Authors: Saeed Mahloujifar, Chuan Guo, G. Edward Suh, Kamalika Chaudhuri | Published: 2025-06-24

2025.06.24

Authors: Saeed Mahloujifar, Chuan Guo, G. Edward Suh, Kamalika Chaudhuri
Published: 2025-06-24

Source: https://arxiv.org/abs/2506.19836

PDF: https://arxiv.org/pdf/2506.19836

AIにより推定されたラベル

差分プライバシープライバシー保護データマイニングプライバシーと最適化

※ こちらのラベルはAIによって自動的に追加されました。そのため、正確でないことがあります。
詳細は文献データベースについてをご覧ください。

Abstract

Differential privacy (DP) has become the standard for private data analysis. Certain machine learning applications only require privacy protection for specific protected attributes. Using naive variants of differential privacy in such use cases can result in unnecessary degradation of utility.
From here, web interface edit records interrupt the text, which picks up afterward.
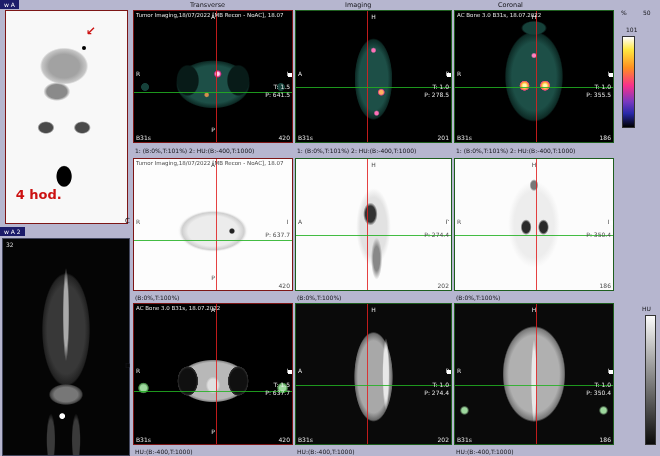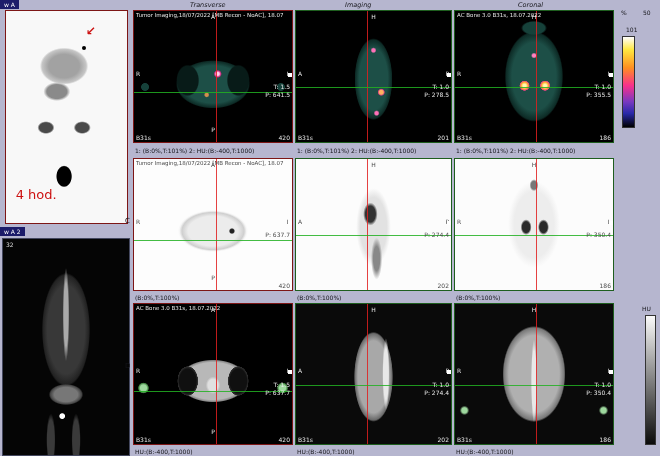"Transverse" .colhead { font-style: italic -> none }
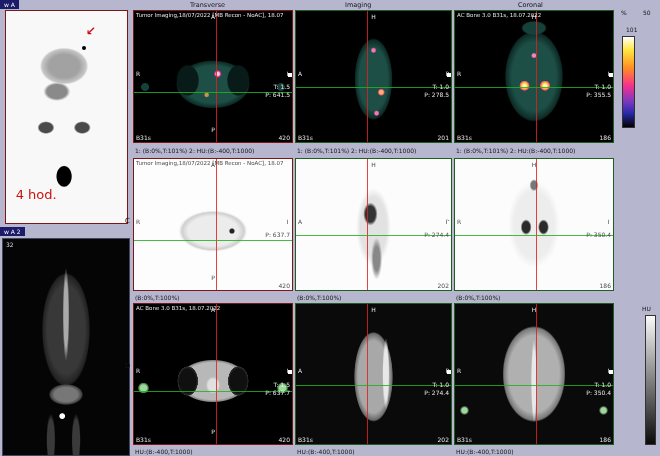"Coronal" span.colhead { left: 518px -> 498px }
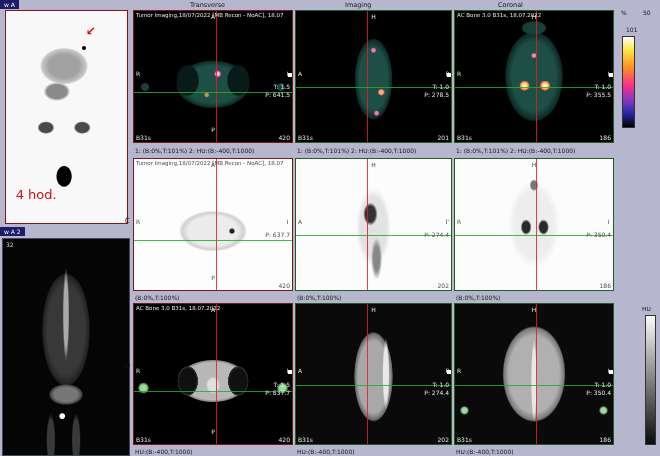"4 hod." .anno { font-weight: normal -> bold }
In this work, we refine the definition of DP to create a more general and flexible framework that we call feature differential privacy (FDP). Our definition is simulation-based and allows for both addition/removal and replacement variants of privacy, and can handle arbitrary and adaptive separation of protected and non-protected features. We prove the properties of FDP, such as adaptive composition, and demonstrate its implications for limiting attribute inference attacks. We also propose a modification of the standard DP-SGD algorithm that satisfies FDP while leveraging desirable properties such as amplification via sub-sampling. We apply our framework to various machine learning tasks and show that it can significantly improve the utility of DP-trained models when public features are available. For example, we train diffusion models on the AFHQ dataset of animal faces and observe a drastic improvement in FID compared to DP, from 286.7 to 101.9 at ϵ = 8, assuming that the blurred version of a training image is available as a public feature. Overall, our work provides a new approach to private data analysis that can help reduce the utility cost of DP while still providing strong privacy guarantees.